- _ACTION ITEM_
Give the records again exactly, but drop the pictures.

- _ENTRIES SUPPLIED_
▬▬▬▬▬▬

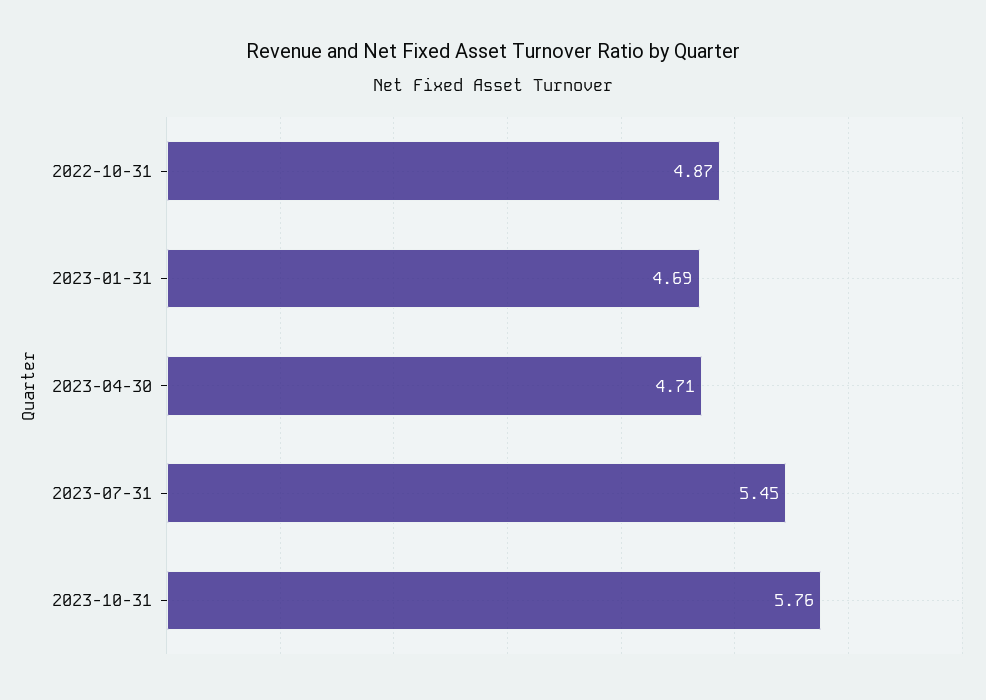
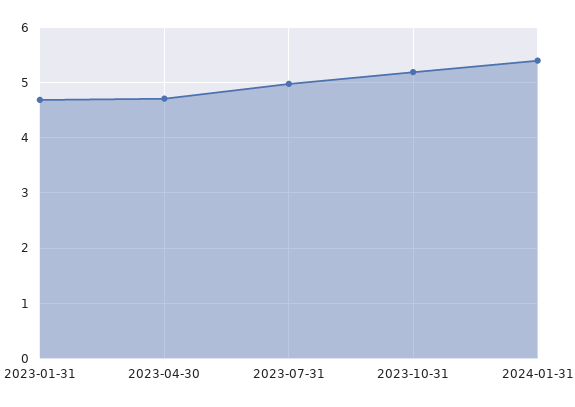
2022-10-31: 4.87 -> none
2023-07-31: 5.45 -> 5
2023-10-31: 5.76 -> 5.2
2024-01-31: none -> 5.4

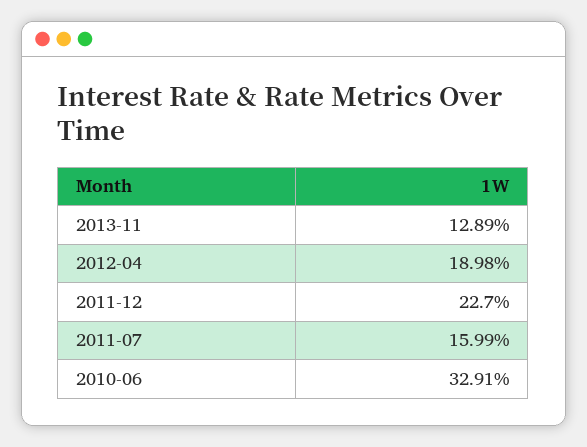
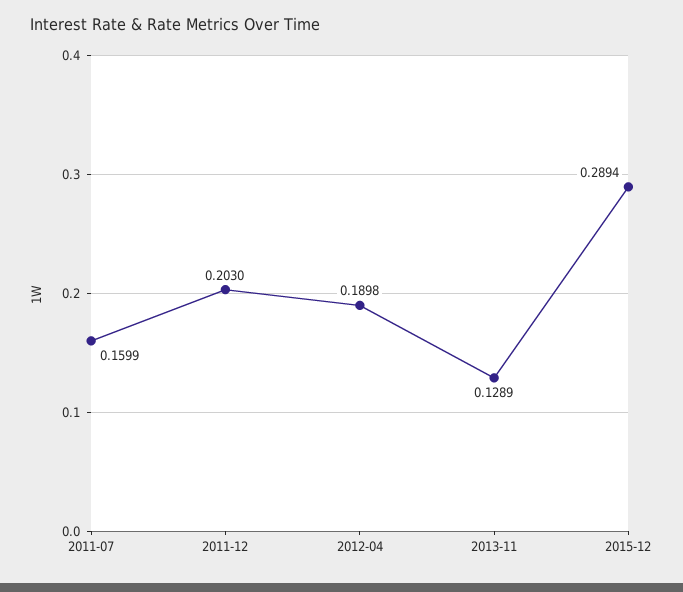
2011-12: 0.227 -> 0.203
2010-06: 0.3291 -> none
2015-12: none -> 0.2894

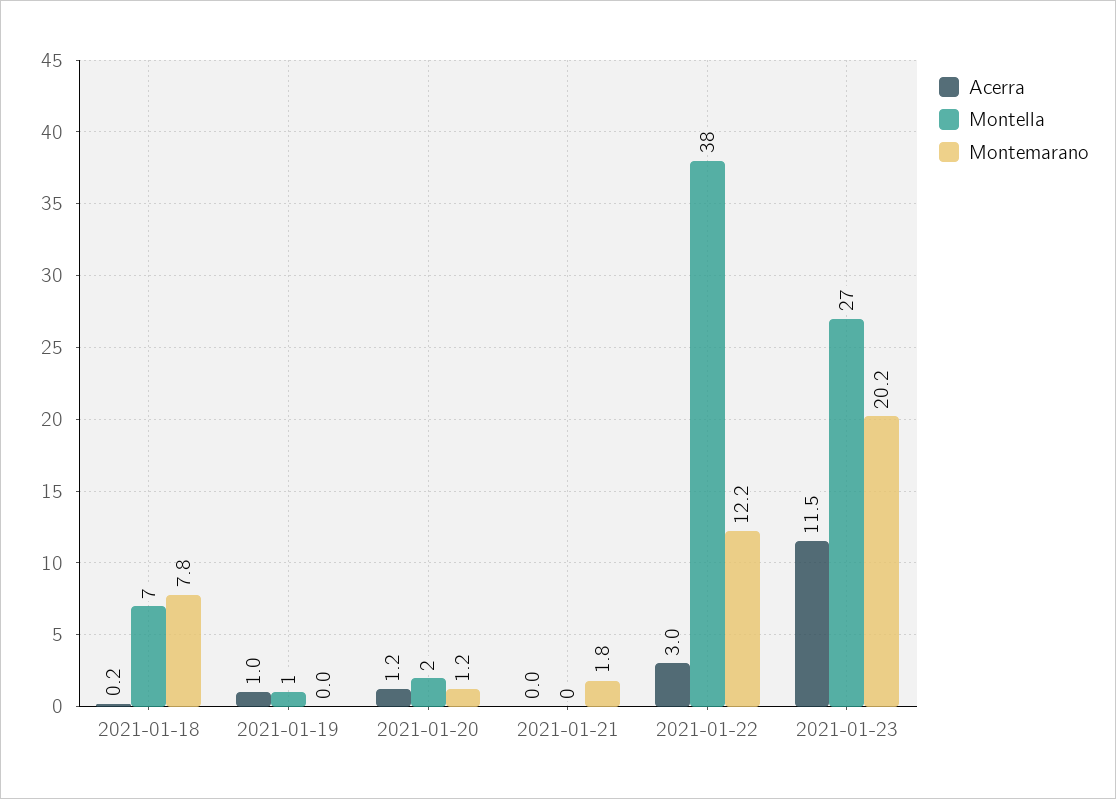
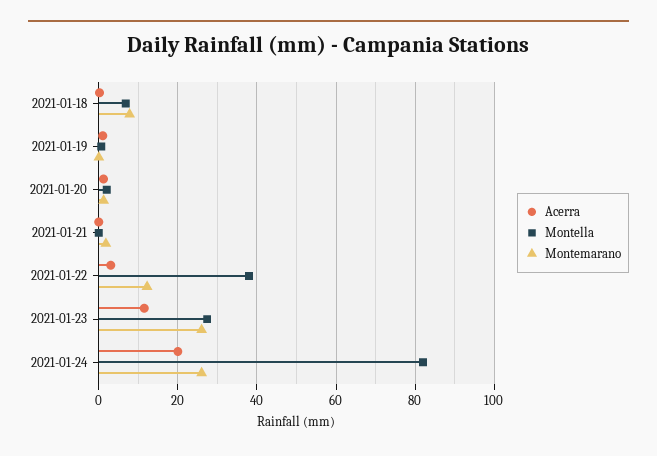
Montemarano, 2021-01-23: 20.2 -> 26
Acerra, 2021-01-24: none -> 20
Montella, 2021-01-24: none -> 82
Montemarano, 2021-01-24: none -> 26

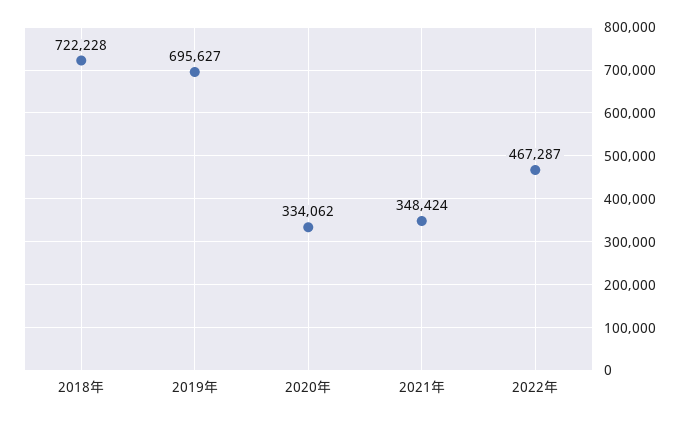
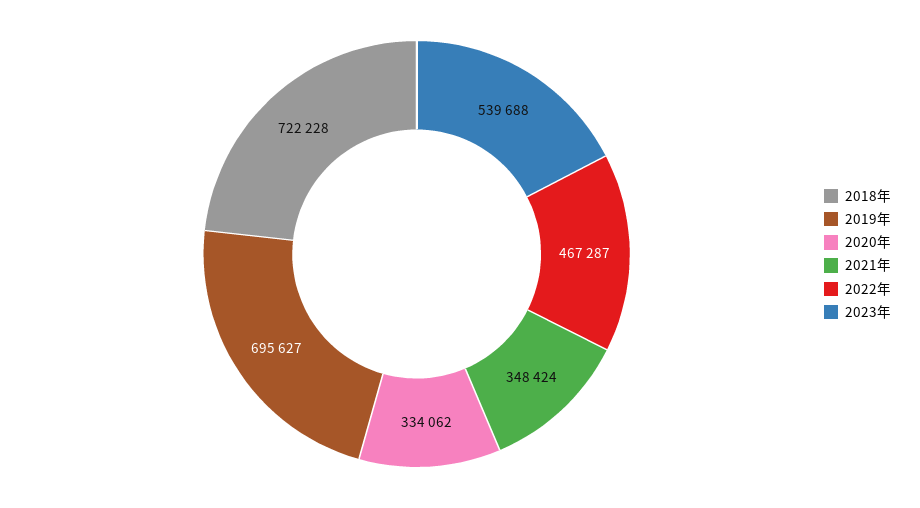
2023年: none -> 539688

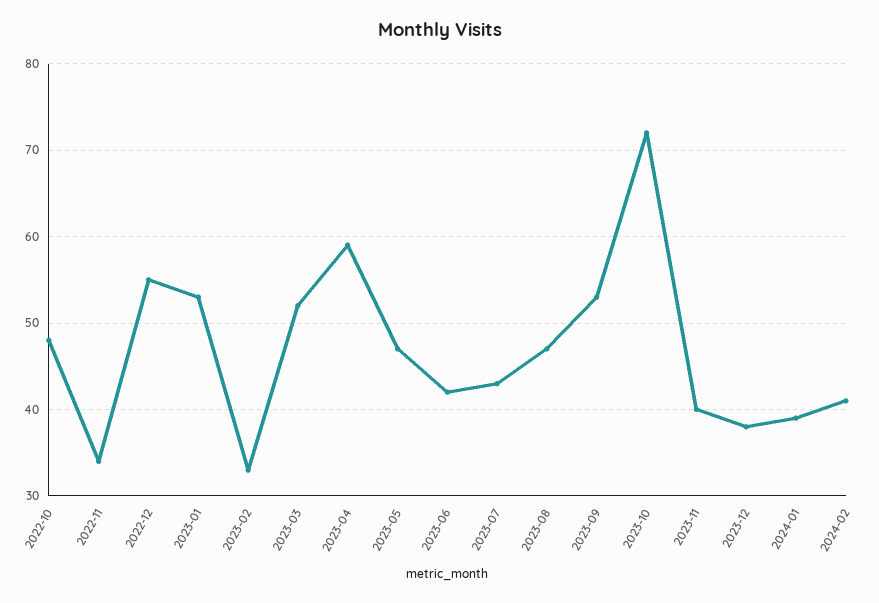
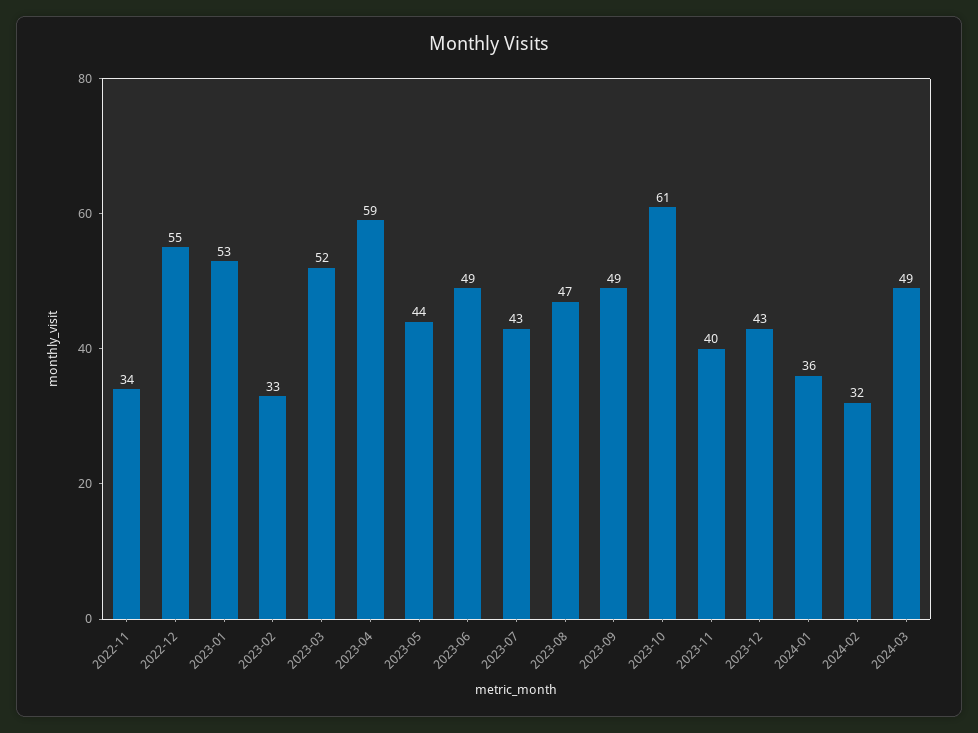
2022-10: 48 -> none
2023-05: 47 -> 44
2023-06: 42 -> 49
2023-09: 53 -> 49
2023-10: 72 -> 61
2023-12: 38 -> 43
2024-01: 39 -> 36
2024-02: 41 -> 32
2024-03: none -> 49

▬▬▬▬▬▬

- _OUTPUT_
2022-10-31: 4.87 -> none
2023-07-31: 5.45 -> 5
2023-10-31: 5.76 -> 5.2
2024-01-31: none -> 5.4

2011-12: 0.227 -> 0.203
2010-06: 0.3291 -> none
2015-12: none -> 0.2894

Montemarano, 2021-01-23: 20.2 -> 26
Acerra, 2021-01-24: none -> 20
Montella, 2021-01-24: none -> 82
Montemarano, 2021-01-24: none -> 26

2023年: none -> 539688

2022-10: 48 -> none
2023-05: 47 -> 44
2023-06: 42 -> 49
2023-09: 53 -> 49
2023-10: 72 -> 61
2023-12: 38 -> 43
2024-01: 39 -> 36
2024-02: 41 -> 32
2024-03: none -> 49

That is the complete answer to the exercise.